6.2. Qualitative Analysis
Quantitative assessment of the links automatically generated is a difficult task, and we therefore limit ourselves to a qualitative discussion on the relevance of the generated links. As mentioned in the introduction, we are fully aware of the fact that a qualitative analysis, illustrated with a few selected examples, does not provide the ground for sounded scientific conclusions as a quantitative analysis would. However, this analysis gives an idea of the types of links that can be obtained and of the remaining problems.
6.2.1. External Links
It was observed that links to external resources on the Web are mostly relevant and permit to access related information. As such links are primarily generated from queries made of a few general keywords that do not emphasize named entities, they point to Web pages containing additional information rather than to Web pages dealing with the same story. (This fact is also partially explained by the time lag between the corpus (Feb.-Mar., 2007) and the date at which the demonstration's links were established (Jun. 2009), as most news articles on the Web regarding the Feb.-Mar. 2007 period had been removed from the news sites in 2009.) Taking the example of the cyclone Gamède which struck the Î le de la Réunion in February 2007, illustrated in Figure 7(b), all links are relevant. Several links target sites related to cyclones in general (list of cyclones, emergency rules in case of cyclones, cyclone season, etc.) or to sites dedicated to specific cyclones, including the Wikipedia page for cyclone Gamède. Additionally, one link points to a description of the geography and climate in the Î le de la Réunion while the less relevant link points to a flood in Mozambique due to a cyclone.
General information links such as those described previously present a clear interest for users and offer the great advantage of not being related to news sites whose content changes at a fast pace. Moreover, the benefit of enriching contents with general-purpose links is not limited to the news domain and applies to many types of programs. For example, in movies or talk shows, users might be interested in having links to documents on the Web related to the topic discussed. However, in the news domain, more precise links to the same story or to similar stories on other medias are required, a feature that is not covered by the technique proposed.

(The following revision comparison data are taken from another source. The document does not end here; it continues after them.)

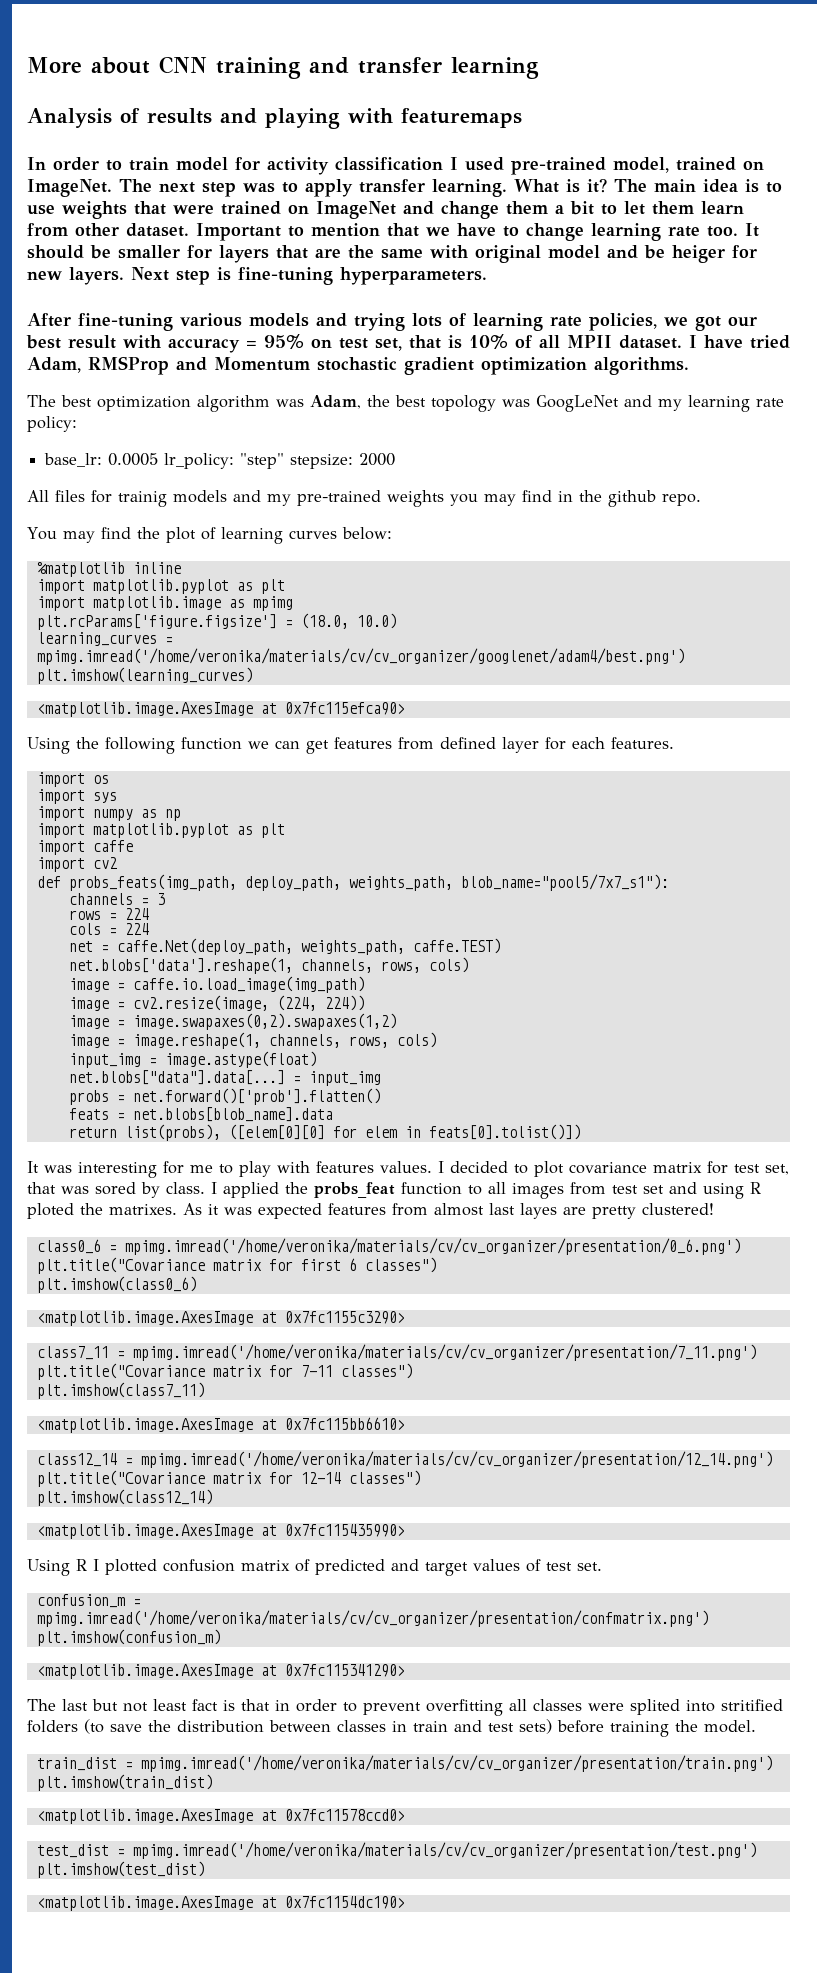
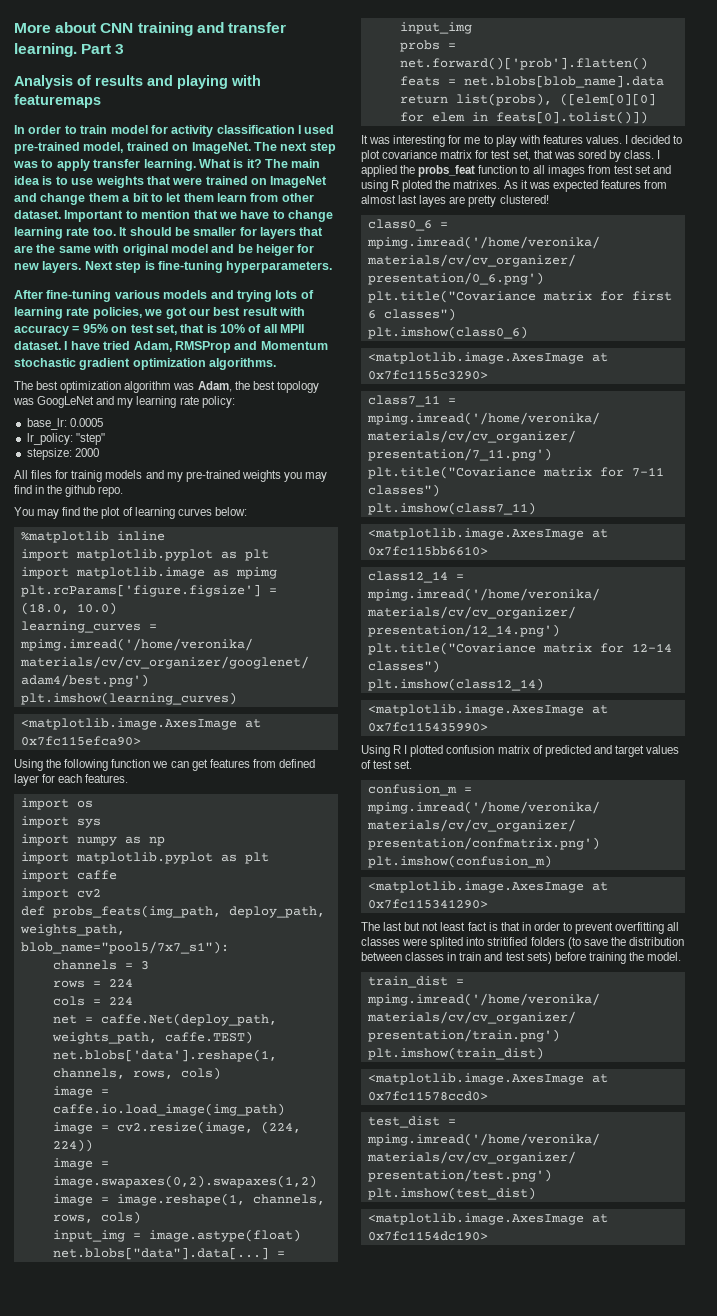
- More about CNN training and transfer learning
+ More about CNN training and transfer learning. Part 3
- base_lr: 0.0005 lr_policy: "step" stepsize: 2000
+ base_lr: 0.0005
+ lr_policy: "step"
+ stepsize: 2000

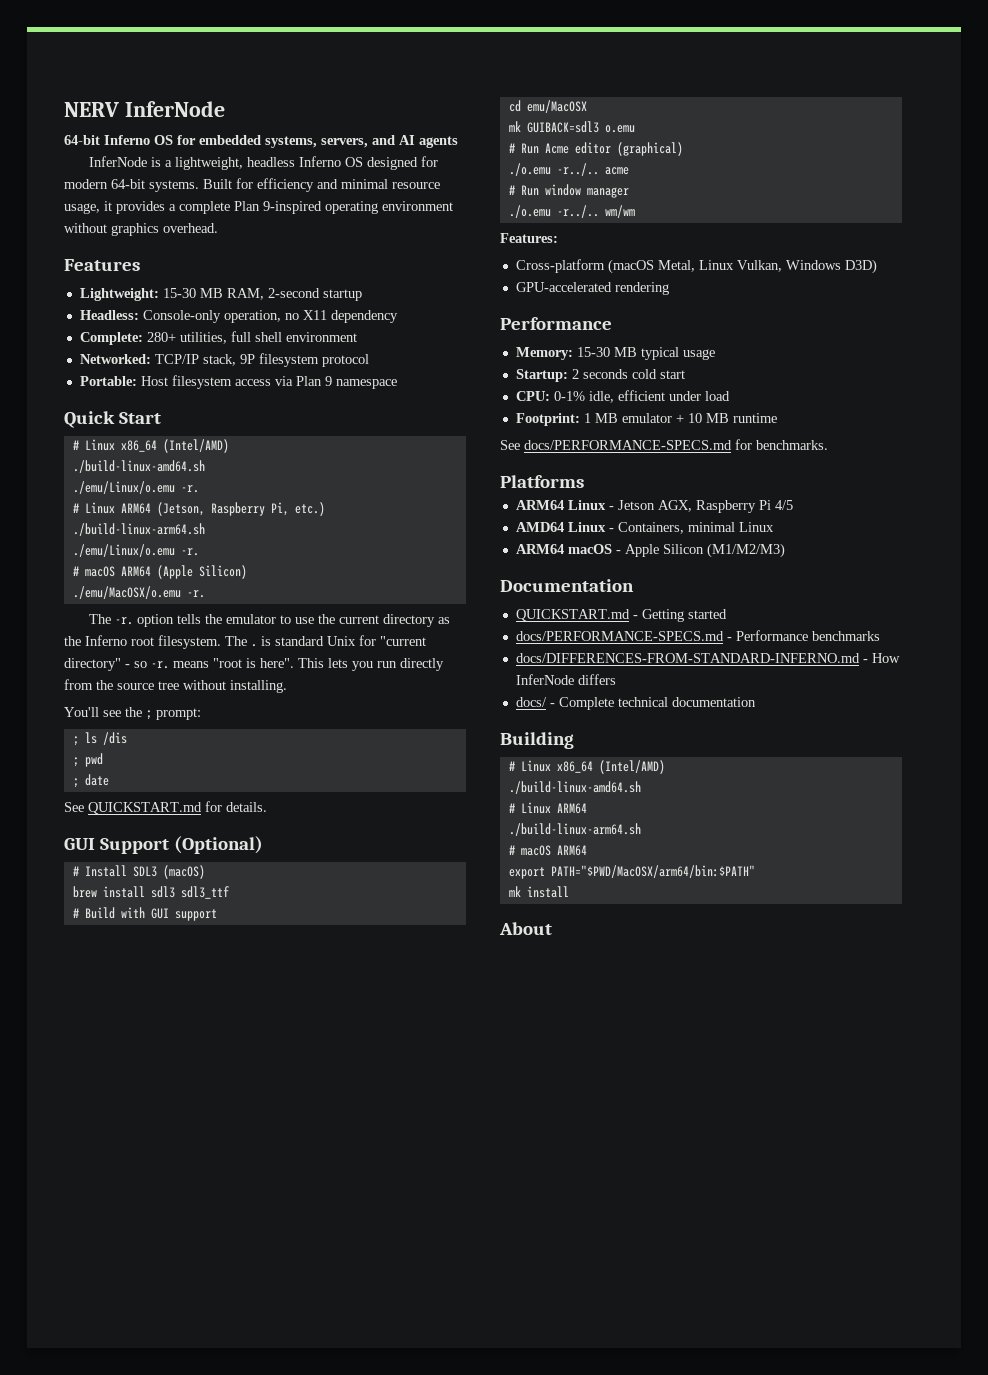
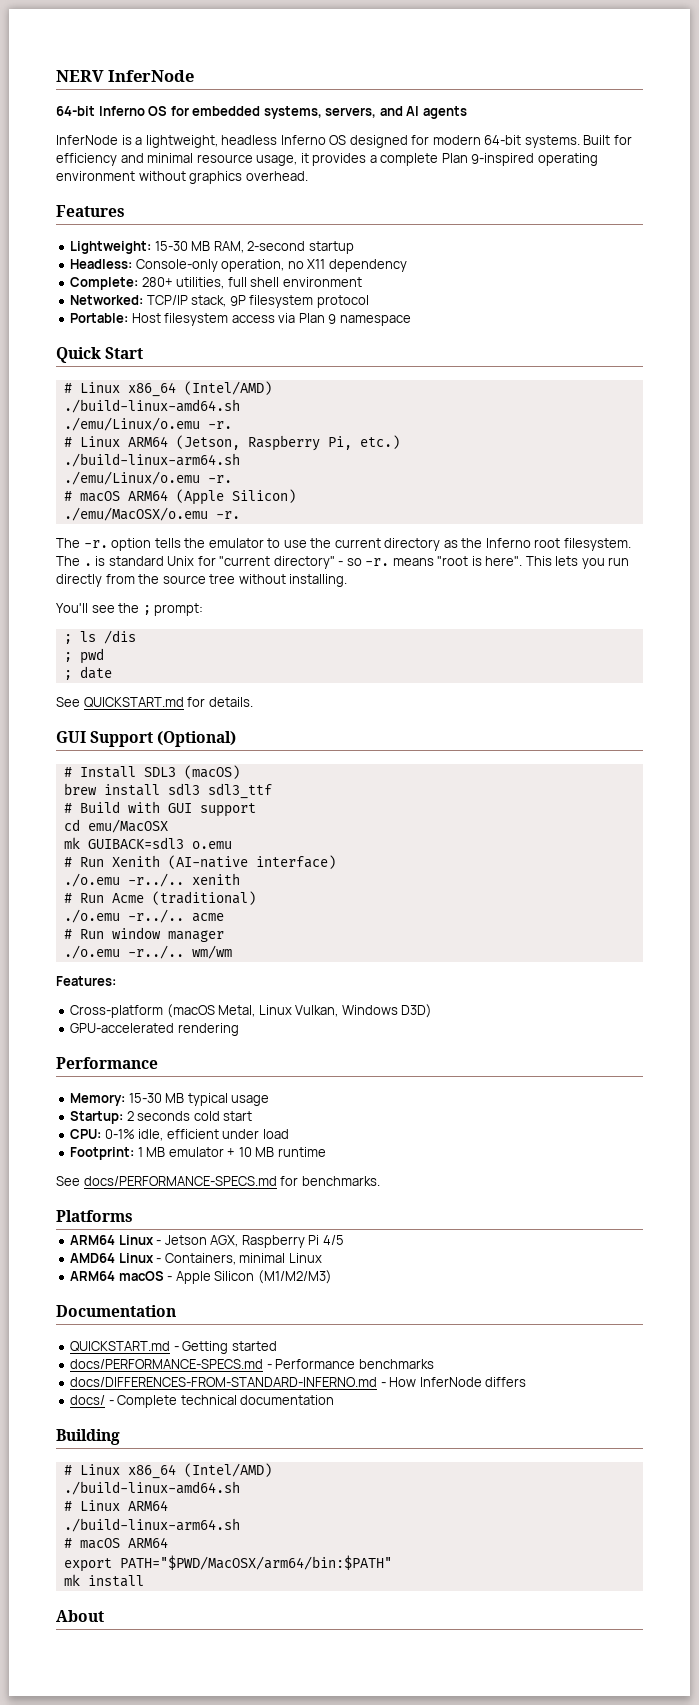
+ # Run Xenith (AI-native interface)
+ ./o.emu -r../.. xenith
- # Run Acme editor (graphical)
+ # Run Acme (traditional)

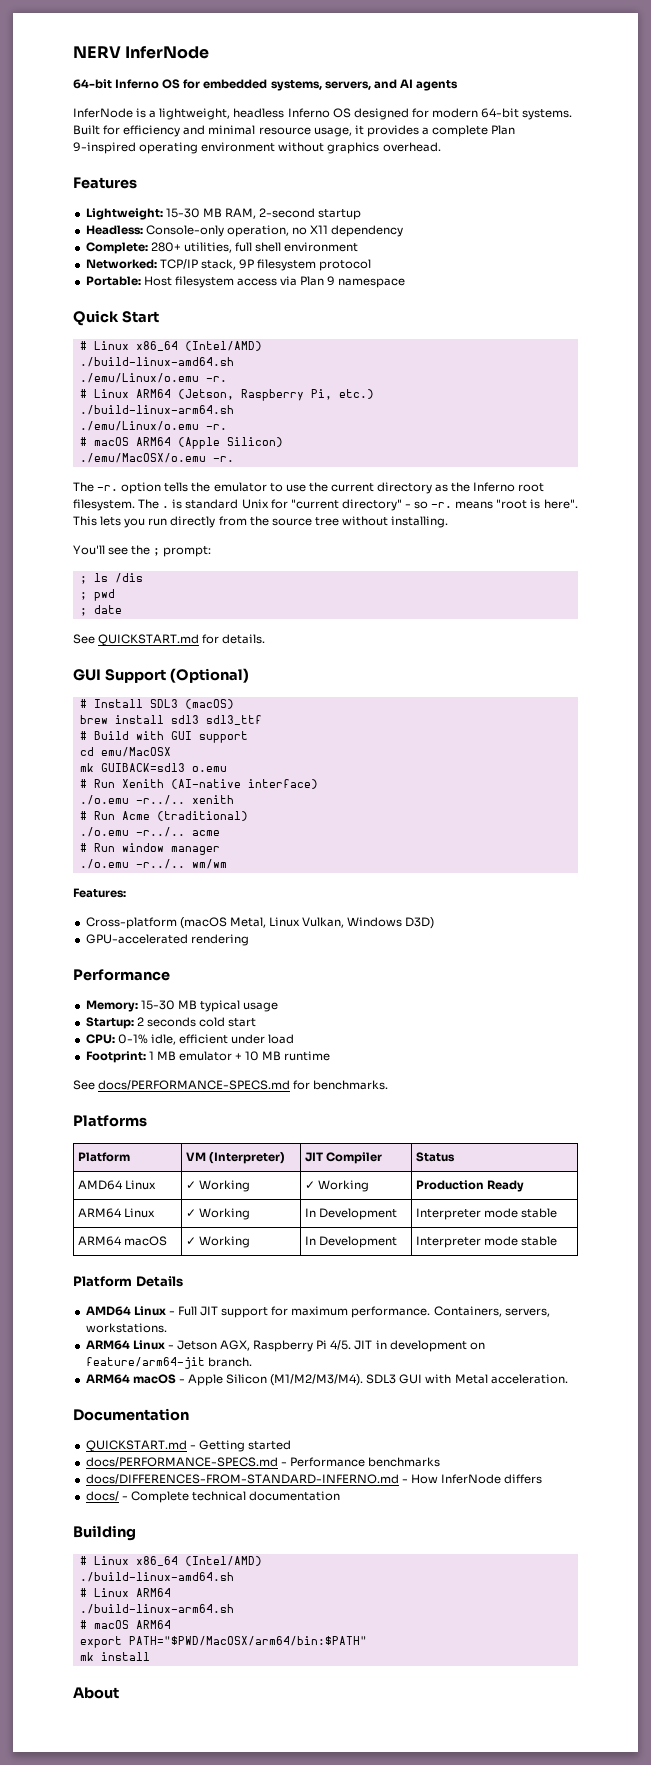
+ Platform | VM (Interpreter) | JIT Compiler | Status
+ AMD64 Linux | ✓ Working | ✓ Working | Production Ready
+ ARM64 Linux | ✓ Working | In Development | Interpreter mode stable
+ ARM64 macOS | ✓ Working | In Development | Interpreter mode stable
+ Platform Details
+ AMD64 Linux - Full JIT support for maximum performance. Containers, servers, workstations.
- ARM64 Linux - Jetson AGX, Raspberry Pi 4/5
- AMD64 Linux - Containers, minimal Linux
+ ARM64 Linux - Jetson AGX, Raspberry Pi 4/5. JIT in development on feature/arm64-jit branch.
- ARM64 macOS - Apple Silicon (M1/M2/M3)
+ ARM64 macOS - Apple Silicon (M1/M2/M3/M4). SDL3 GUI with Metal acceleration.

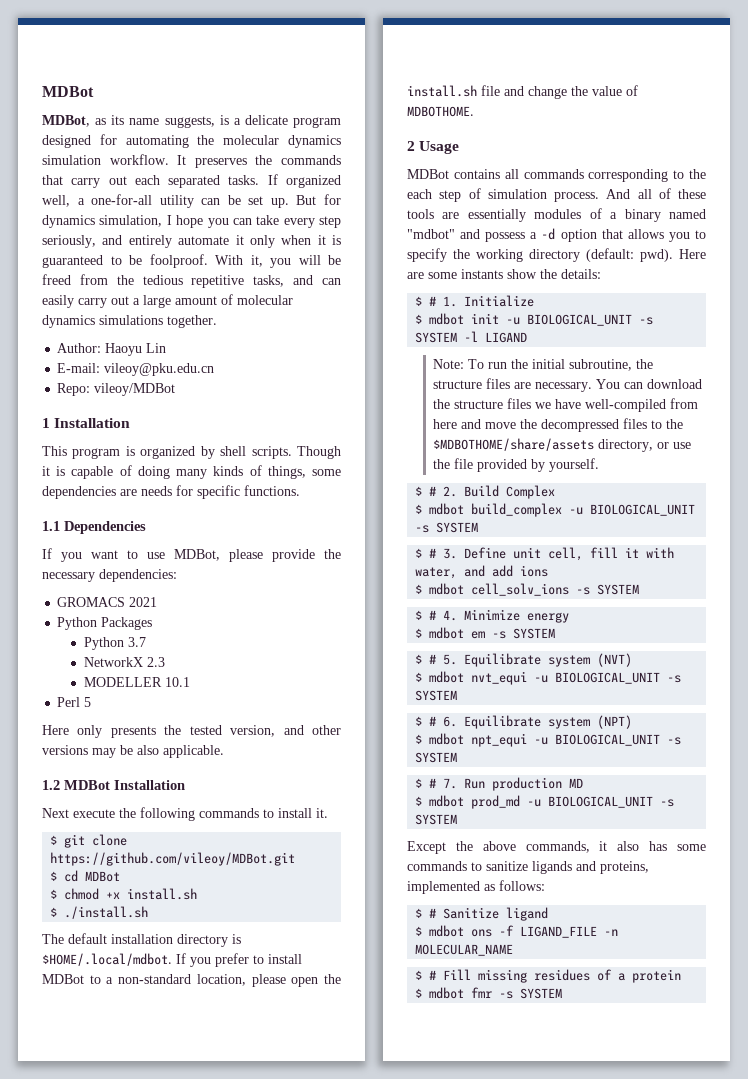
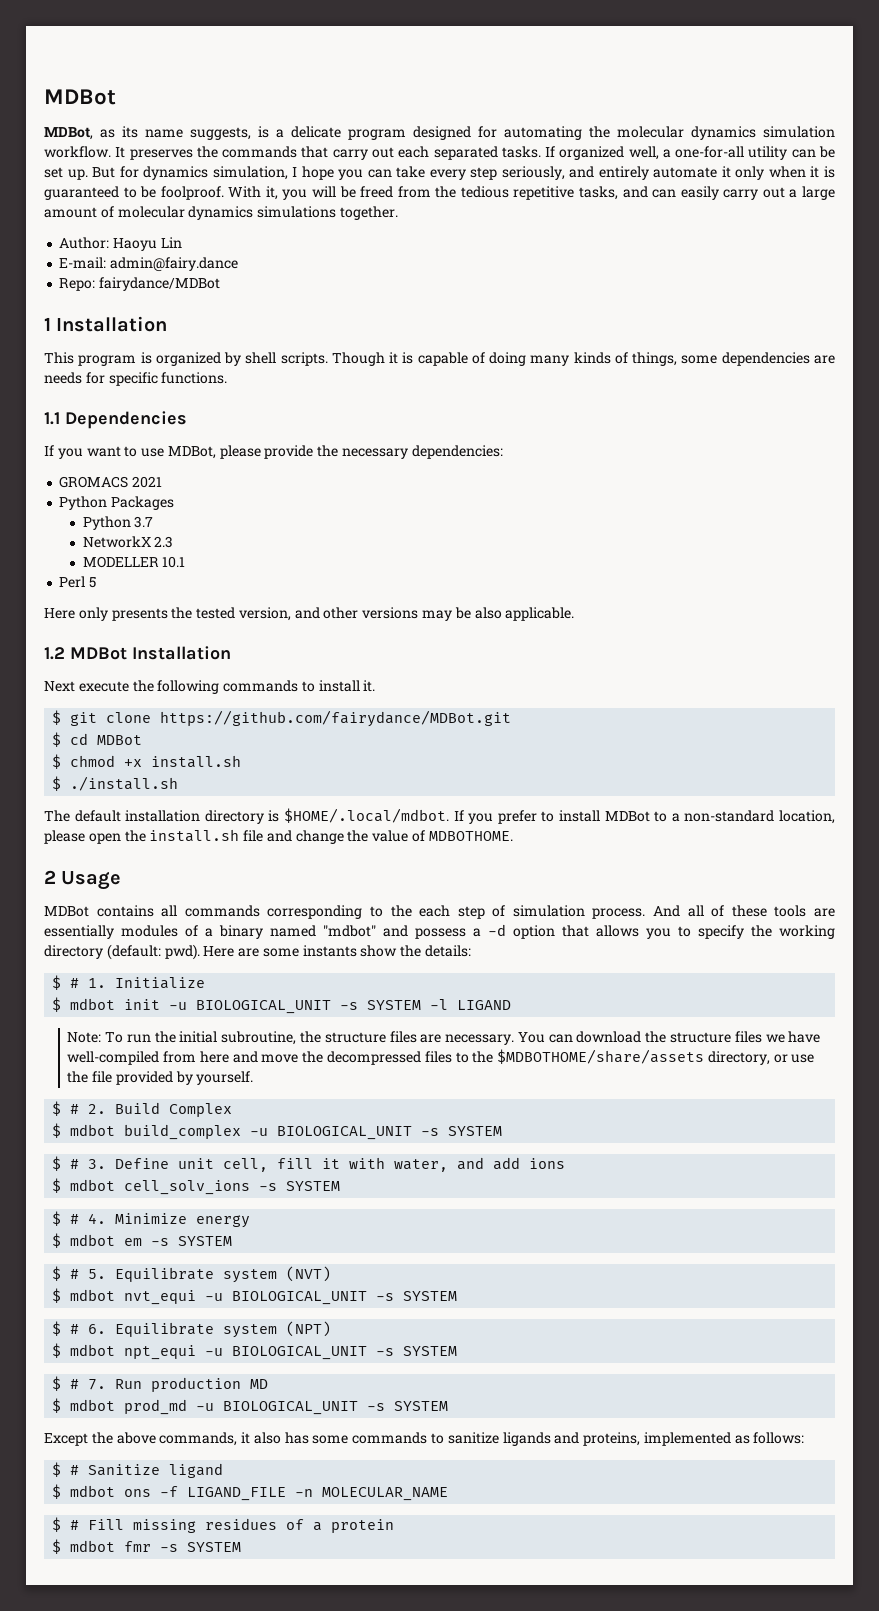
- E-mail: vileoy@pku.edu.cn
+ E-mail: admin@fairy.dance
- Repo: vileoy/MDBot
+ Repo: fairydance/MDBot
- $ git clone https://github.com/vileoy/MDBot.git
+ $ git clone https://github.com/fairydance/MDBot.git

We believe that accounting for the peculiar nature of named entities in the link generation process is one way of focusing links on very similar contents, yet remaining domain independent.
6.2.2. Internal Links
update on the island's situation (Feb. 27),
snow storm and avalanches in France (Feb. 27),
return to normal life after the cyclone and risk of epidemic (Mar. 3),
aftermath of the cyclone (Feb. 28),
damages due to the cyclone (Mar. 2).
The remaining links are mostly irrelevant, apart from two links to other natural disasters. Regardless of item 2, the first links are all related to the cyclone and, using the broadcasting dates and times for navigation, one can follow the evolution of the story across time. Note that a finer organization of the collection into clusters and threads [36, 37] is possible, but the notion of threads seldom applies outside of the news domain while links generation on the base of a few keywords is domain independent. Finally, as for external links, accounting for named entities would clearly improve relevance but possibly also prevent connections to different stories of the same nature, for example, from the cyclone to other natural disasters.
We have presented research work targeting the use of speech for the automatic delinearization of TV streams. To deal with the challenges of ASR transcripts in this context, such as potentially high error rates and domain independence, we have proposed several adaptations of traditional domain-independent information retrieval and natural language processing techniques so as to increase their robustness to the peculiarities of automatically transcribed TV data. In particular, in Section 3, we have proposed a modified tf-idf weighting scheme to exploit noisy transcripts, with error rates varying from 15% to 70%. We also adapted a lexical cohesion criterion and demonstrated that speech can be used for the segmentation of TV streams into topics. Experimental results show that, in spite of high error rates, a "bag-of-words" representation of TV contents can be used as description, for the purposes of information retrieval and navigation. All these results clearly indicate that designing techniques genuinely targeting spoken contents increase the robustness of spoken document processing to transcription errors. This in turn leads us to believe that this philosophy will pave the road towards sufficient robustness for speech to be used as a valuable source of semantic information for all genres of programs.
Clearly, not all aspects of speech-based delinearization have been tackled in this paper and many work is still required in order to make the most of speech transcripts for TV stream processing. We now briefly review the main research directions that we feel are crucial.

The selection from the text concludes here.